Halfdan Ullmann Tøndel
Avec Armand, Halfdan Ullmann Tøndel choisit un terrain extraordinairement précis : l'institution scolaire comme théâtre de l'ambiguïté morale, de la panique adulte et de l'imagination contaminée. C'est une entrée parfaite dans son cinéma, parce qu'elle montre d'emblée combien il sait faire monter la tension à partir d'un cadre ordinaire. Pas besoin de maison hantée ni de monstre visible. Une réunion, une accusation, un récit incomplet suffisent à ouvrir une zone où le réel se trouble.
Cette aptitude à faire dérailler le quotidien le place dans une lignée nordique très intéressante, mais sans le dissoudre dans une école. Ullmann Tøndel travaille moins la froideur que la pression. Ses scènes serrent progressivement leurs personnages jusqu'à ce que les affects les plus policés commencent à se fissurer. La civilité, chez lui, est un vernis mince. Sous sa surface, on trouve la peur, la projection, le désir de contrôle, parfois une violence bien plus archaïque que ne le laisse croire le décor institutionnel.

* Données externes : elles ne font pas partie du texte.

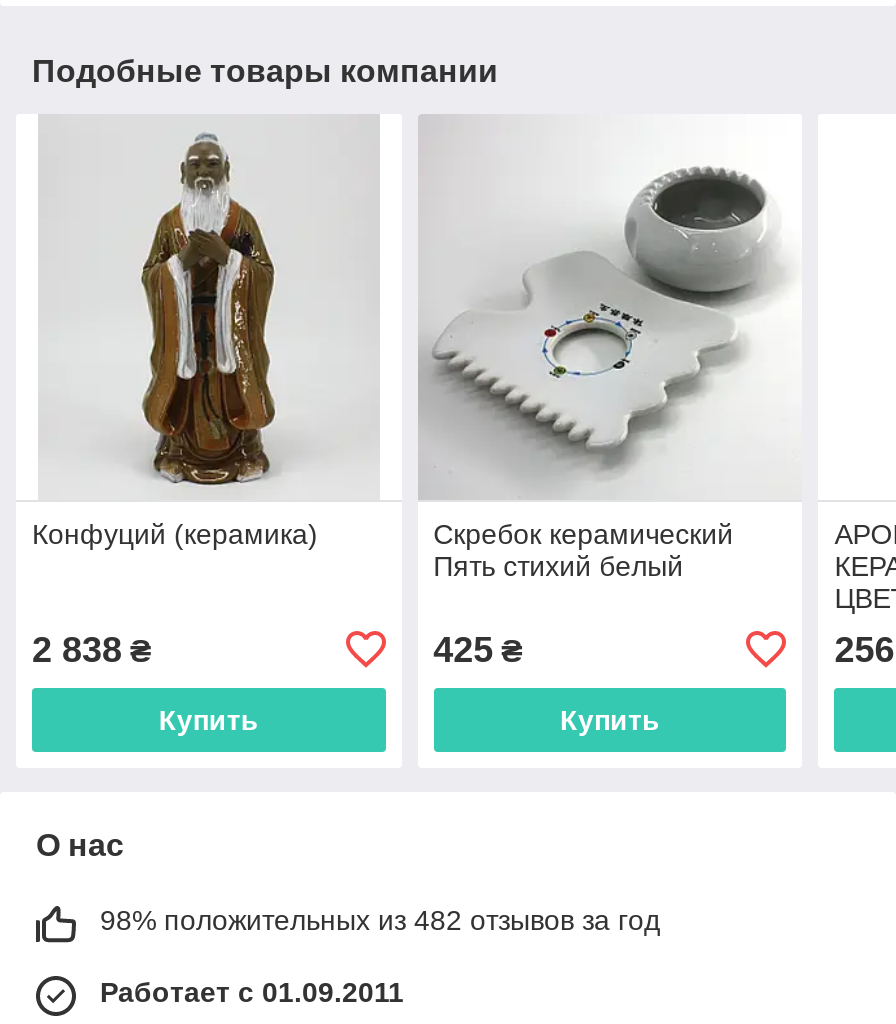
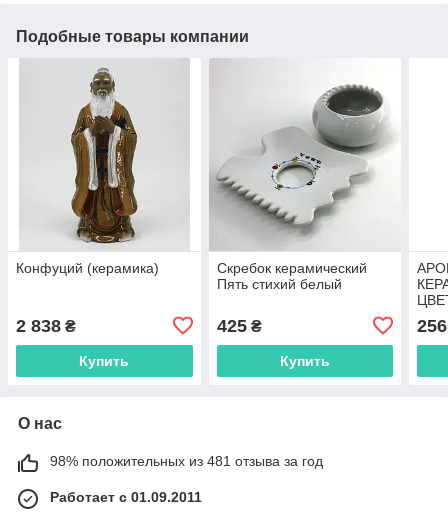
[100,904,660,936] 98% положительных из 482 отзывов за год -> [50,453,323,469] 98% положительных из 481 отзыва за год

Le lien avec la Norvège se lit ici moins dans le paysage que dans l'organisation sociale même des situations. Son cinéma s'intéresse à des environnements supposément rationnels, régulés, protecteurs. Or ce sont précisément ces lieux qui révèlent leur fragilité lorsqu'une parole dérange l'équilibre. Le drame devient alors presque une forme de Thriller moral. Qui dit vrai ? Qui interprète ? Qui protège qui, et à quel prix ? À ces questions, le film ne répond jamais trop vite.
Dans les Années 2020, cette manière de travailler l'incertitude est particulièrement précieuse. Beaucoup de drames psychologiques surexpliquent leurs motifs, comme s'ils craignaient de laisser le spectateur dans une position inconfortable. Ullmann Tøndel fait l'inverse. Il organise cet inconfort. Il comprend qu'une scène devient vraiment inquiétante lorsqu'elle laisse plusieurs lectures coexister sans que l'une neutralise immédiatement les autres. Le doute n'est pas un manque. C'est le moteur du film.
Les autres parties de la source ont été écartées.